═══ Source material ═══

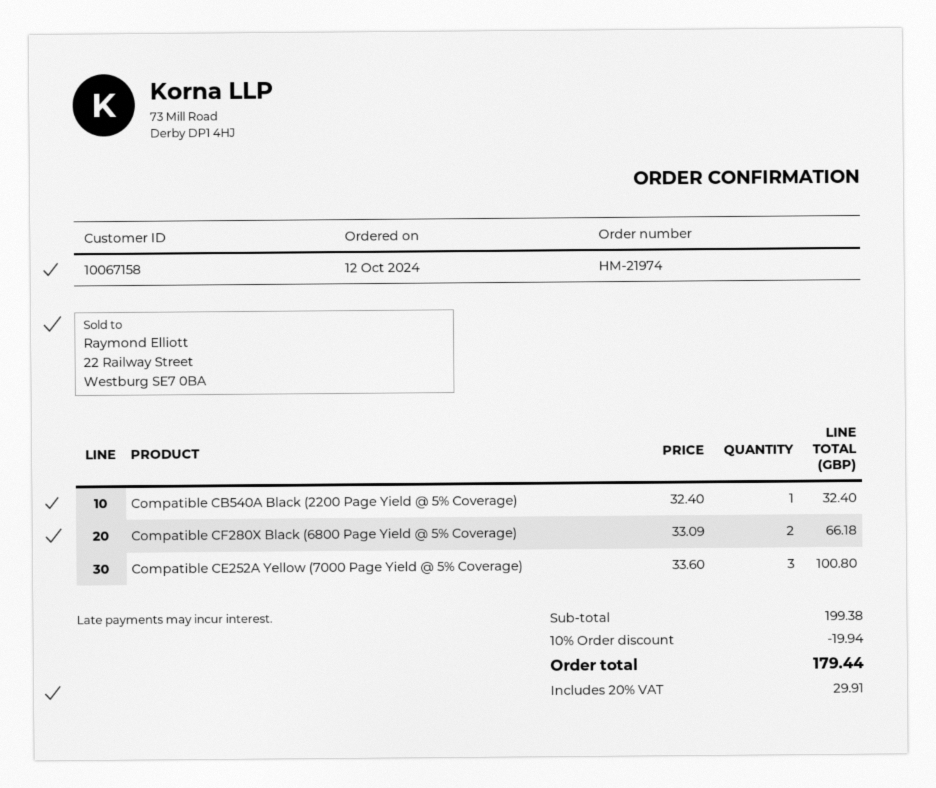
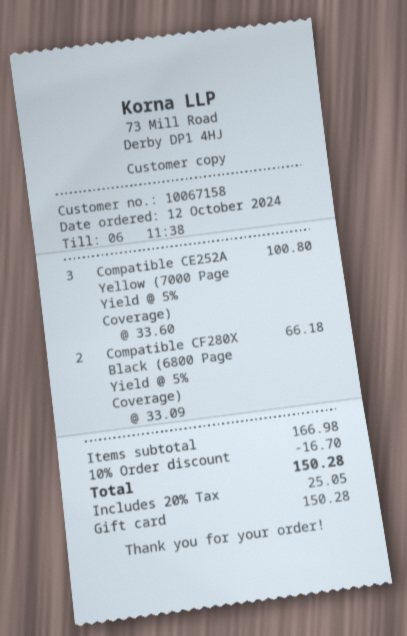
Compatible CB540A Black (2200 Page Yield @ 5% Coverage): 1 x 32.40 = 32.40 -> none
subtotal: 199.38 -> 166.98
discount: 10% = 19.94 -> 10% = 16.70
tax: 20% = 29.91 -> 20% = 25.05
total: 179.44 -> 150.28

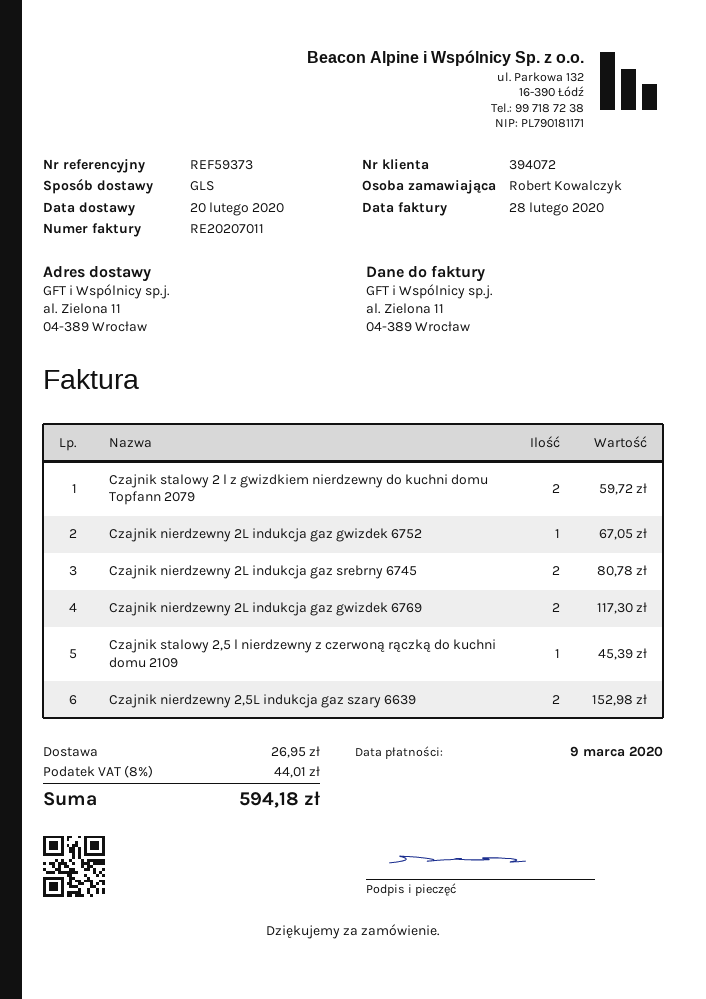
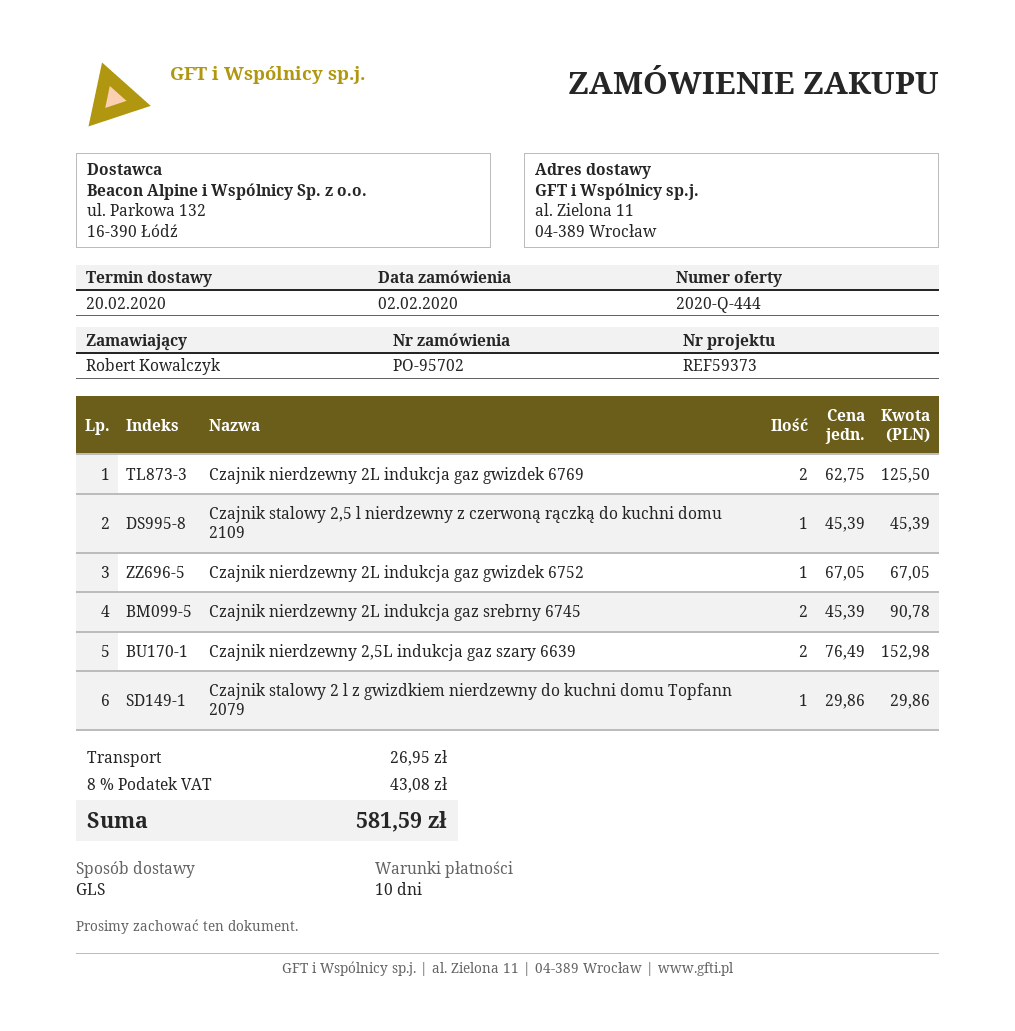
Czajnik stalowy 2 l z gwizdkiem nierdzewny do kuchni domu Topfann 2079: 2 for 59.72 -> 1 for 29.86
Czajnik nierdzewny 2L indukcja gaz srebrny 6745: 2 for 80.78 -> 2 for 90.78
Czajnik nierdzewny 2L indukcja gaz gwizdek 6769: 2 for 117.30 -> 2 for 125.50
tax: 8% = 44.01 -> 8% = 43.08
total: 594.18 -> 581.59

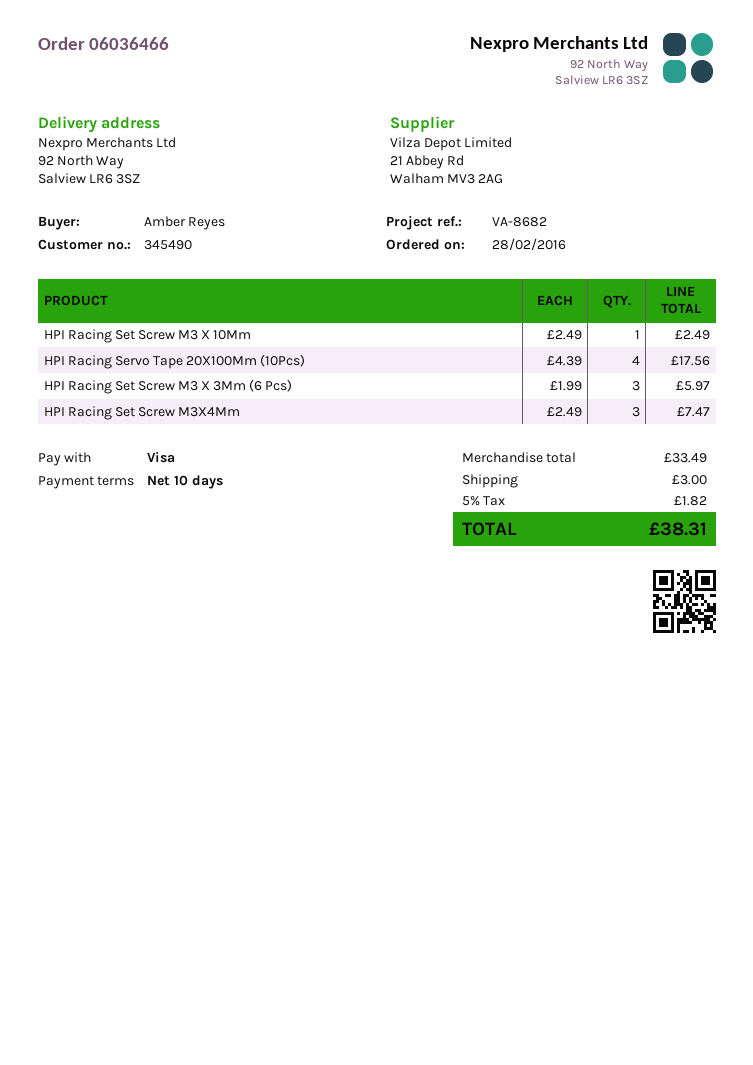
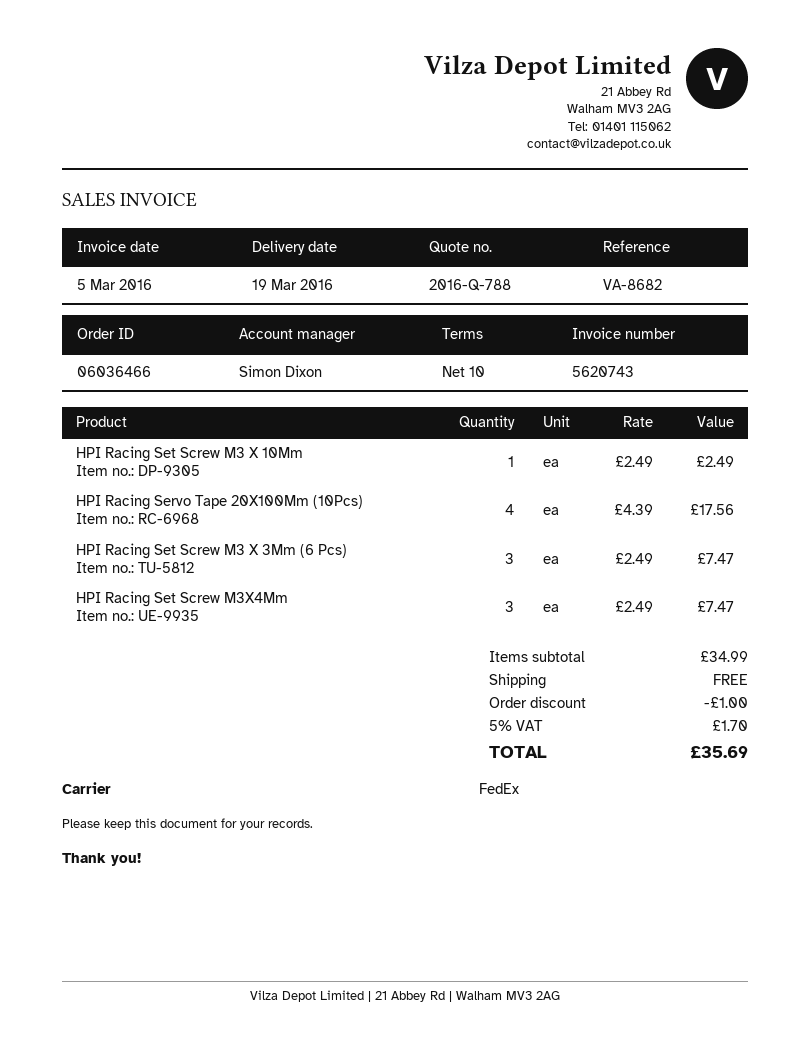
HPI Racing Set Screw M3 X 3Mm (6 Pcs): 3 x 1.99 = 5.97 -> 3 x 2.49 = 7.47
subtotal: 33.49 -> 34.99
discount: none -> 1.00
shipping: 3.00 -> 0.00
tax: 5% = 1.82 -> 5% = 1.70
total: 38.31 -> 35.69

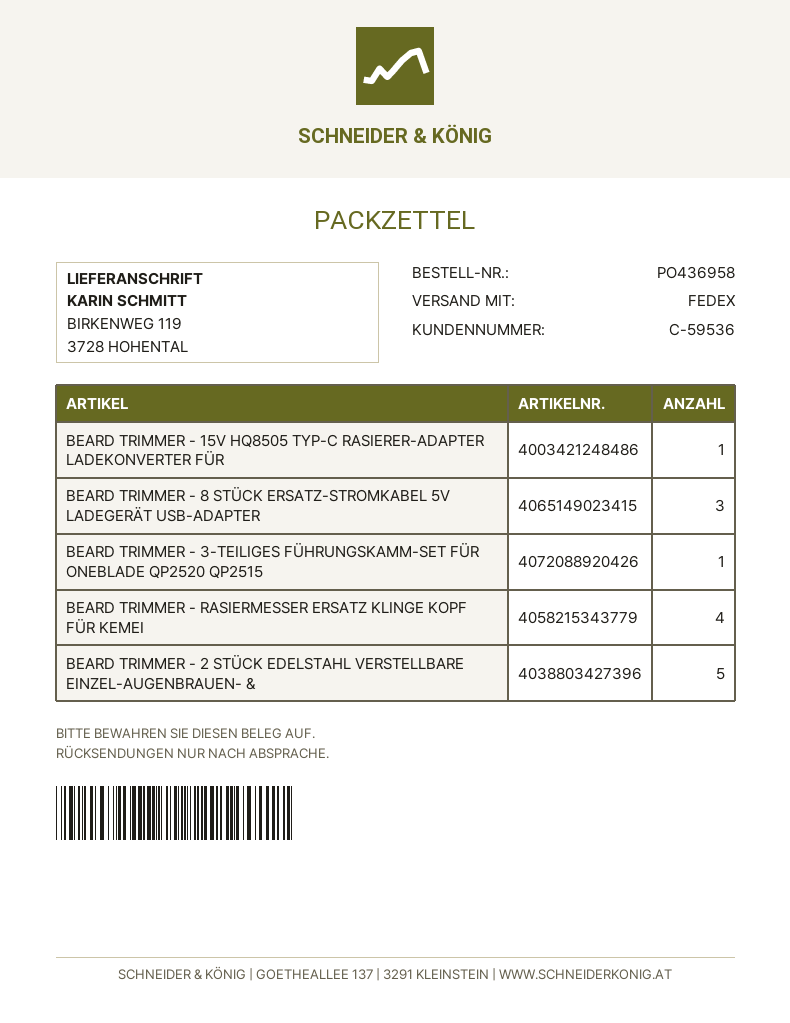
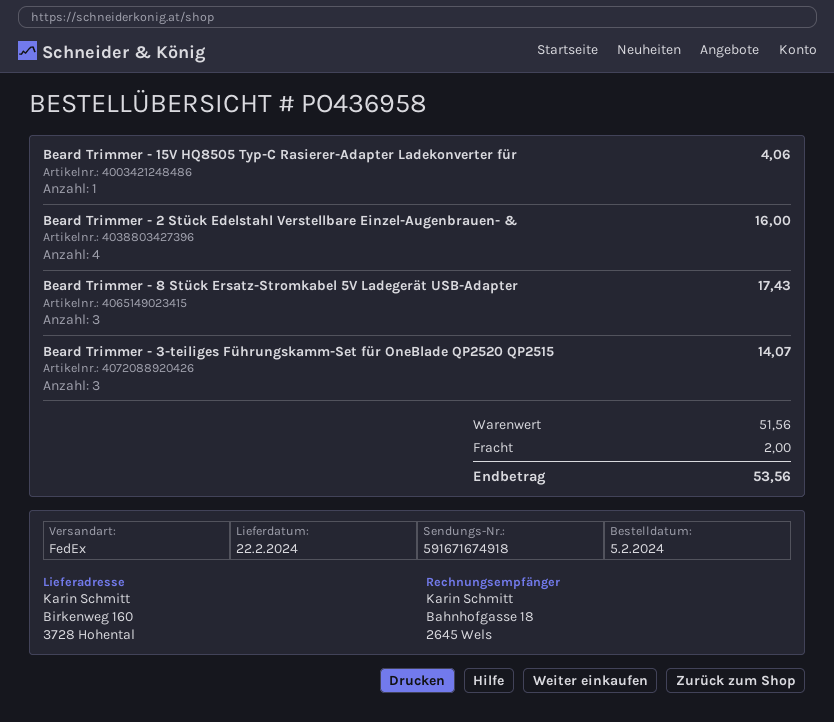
ship to: BIRKENWEG 119, 3728 HOHENTAL -> Birkenweg 160, 3728 Hohental
BEARD TRIMMER - 3-TEILIGES FÜHRUNGSKAMM-SET FÜR ONEBLADE QP2520 QP2515: 1 -> 3
BEARD TRIMMER - RASIERMESSER ERSATZ KLINGE KOPF FÜR KEMEI: 4 -> none
BEARD TRIMMER - 2 STÜCK EDELSTAHL VERSTELLBARE EINZEL-AUGENBRAUEN- &: 5 -> 4

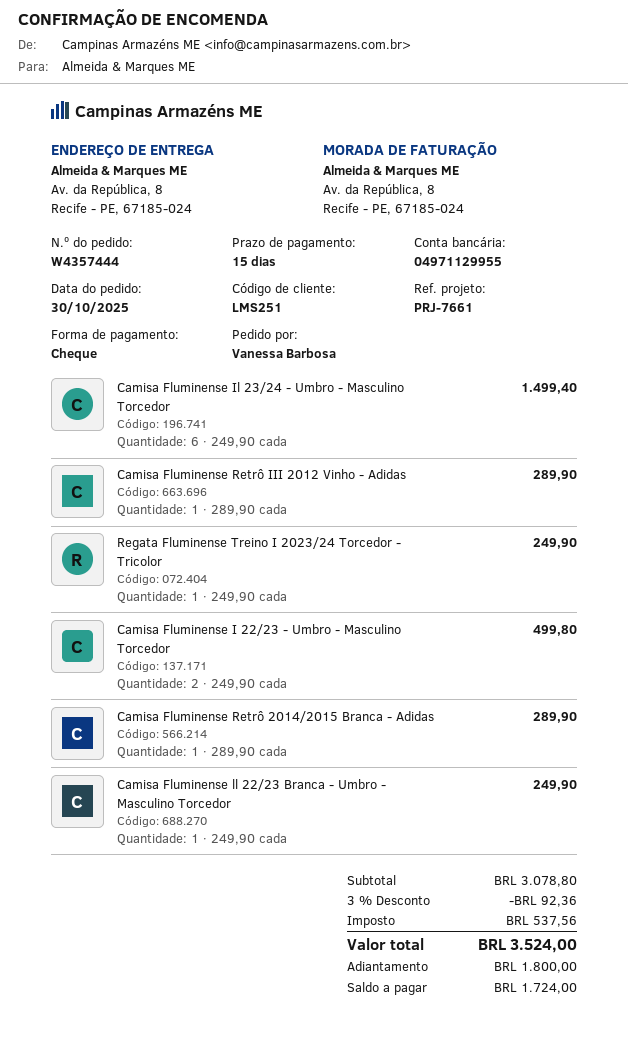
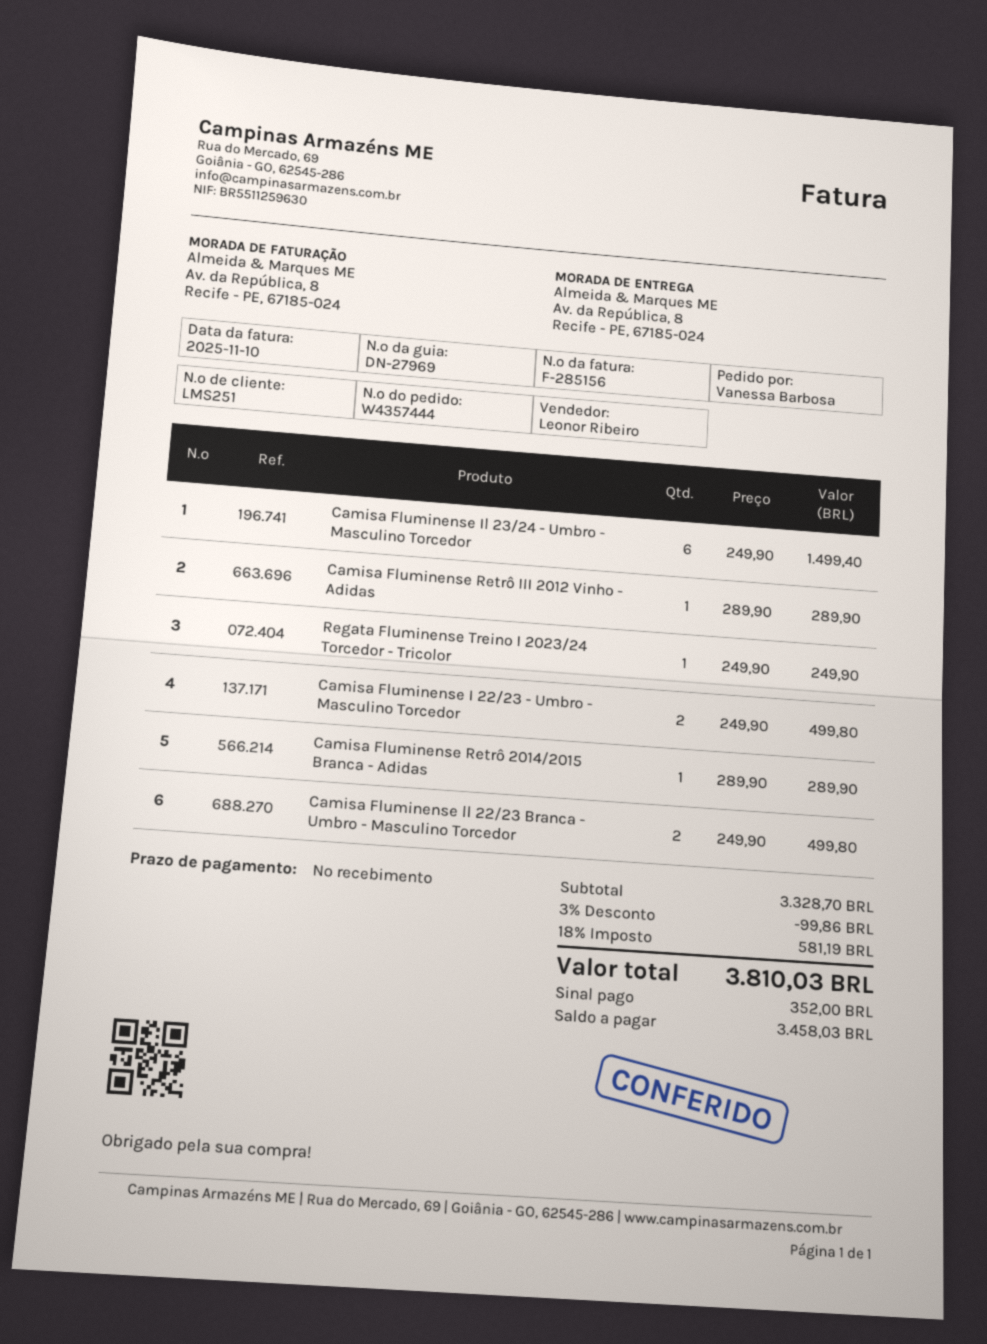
payment terms: 15 days -> on receipt
Camisa Fluminense ll 22/23 Branca - Umbro - Masculino Torcedor: 1 x 249.90 = 249.90 -> 2 x 249.90 = 499.80
subtotal: 3078.80 -> 3328.70
discount: 3% = 92.36 -> 3% = 99.86
tax: 537.56 -> 581.19
total: 3524.00 -> 3810.03
deposit: 1800.00 -> 352.00
balance: 1724.00 -> 3458.03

═══

Task directions> Would you show every line in the data above that contains the string "none"?

Task result>
Compatible CB540A Black (2200 Page Yield @ 5% Coverage): 1 x 32.40 = 32.40 -> none
discount: none -> 1.00
BEARD TRIMMER - RASIERMESSER ERSATZ KLINGE KOPF FÜR KEMEI: 4 -> none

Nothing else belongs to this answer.